Faces of Long Island celebrates the uniqueness of everyday Long Islanders. In their own words, they tell us about their life experiences, challenges and triumphs. Newsday launched this social media journey into the human experience to shine a light on the diverse people of this wonderful place we call home.

‘Writing poetry helped me deal with the anger, sorrow, and grief that come with a life-altering illness.’

Sea Cliff

“When I was playing halfback for the New York Jets in the early 1970s, I had never heard of CTE [chronic traumatic encephalopathy], the often-degenerative neurological disease that afflicts football players after they retire. I learned the hard way when in 2016, at 65, I collapsed in the gym. I was rushed to the hospital by ambulance. I have not been the same since. A wheelchair became a necessary means of transportation. I fell into deep despair.

“One summer day in 2017, I woke up in the morning with a sense of urgency. I had a visceral feeling that I was slipping away and had an intense desire to document what my life has meant to me. I wanted to confront my fears and express the grief that was roiling within me.

“I started writing in a journal and then composing essays. I found the process to be cathartic. Eventually, in addition to prose, I decided to try poetry. The lyrics of Leonard Cohen inspired me to begin morphing prose into poems and poems into songs.

My illness has certainly changed my life.

“Writing poetry helped me deal with the anger, sorrow and grief that come with a life-altering illness. To inspire others, I collected some of these writings into a book called ‘Head Hits I Remember: My Brain, Dysautonomia and Football.’
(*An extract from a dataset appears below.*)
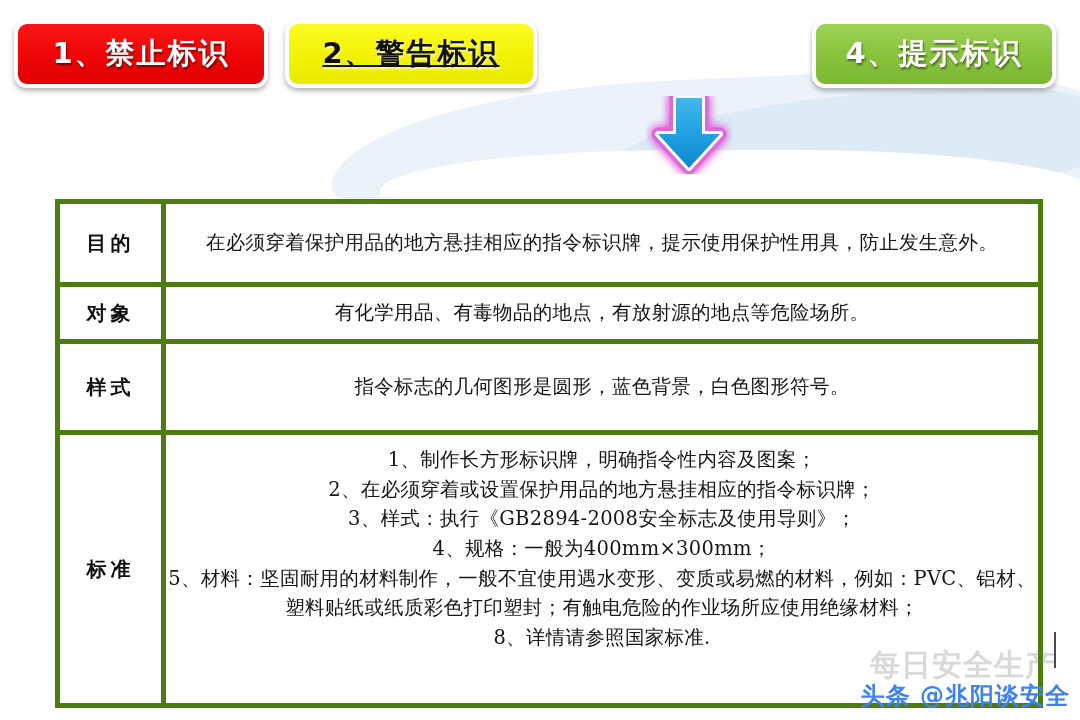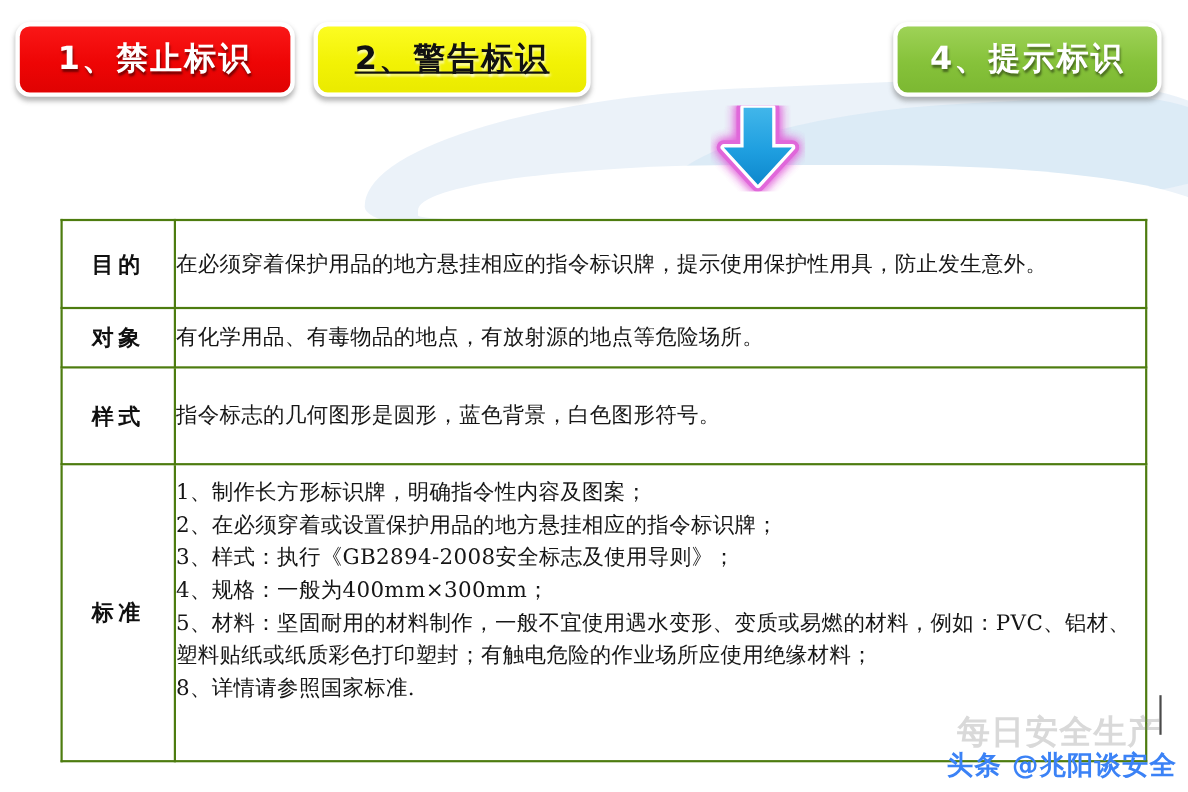"目的" table.info td { border: 2px solid #4d7c0f -> 5px solid #4d7c0f }
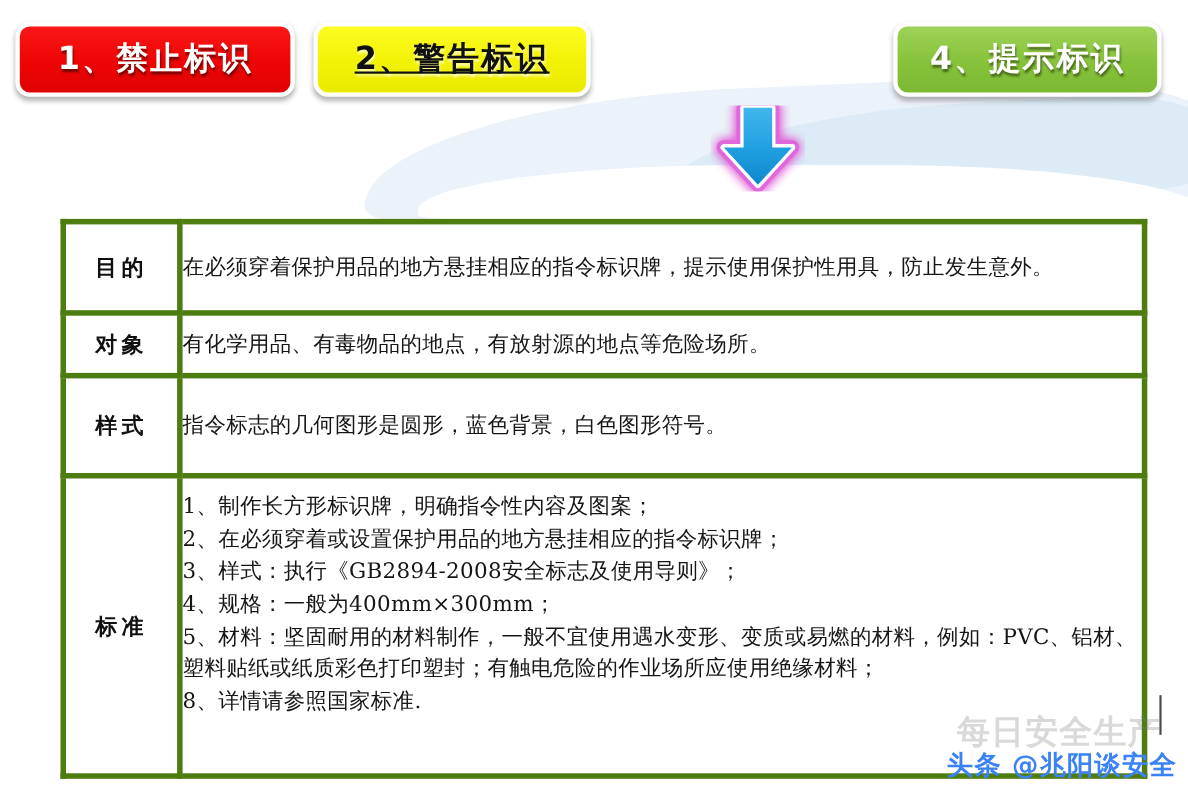"在必须穿着保护用品的地方悬挂相应的指令标识牌，提示使用保护性用具，防止发生意外。" td.body { text-align: none -> center }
“For the past five years, I have been working with a physical therapist, and she has made a world of difference in my ability to function. While I can no longer climb mountains like I used to, I can usually walk distances with my titanium hiking poles. My endurance and balance have improved significantly. In my personal life, I sing publicly, meditate, care for three rescue cats, eat mindfully, sleep well and get the right amount of exercise. Plus, I have the perfect wife in Victoria!

“My illness has certainly changed my life. I have, in effect, reinvented myself. Instead of traveling the world, I am walking on our patios and exploring local trails. But there is a bright side. If I had not become ill, I would not be as sensitive to the beauty of ordinary things, the small miracles of life we often take for granted. I have accepted my ‘new normal’ and have discovered that there are silver linings to even the most difficult of circumstances. I am thankful for all I still can do and have learned to do!”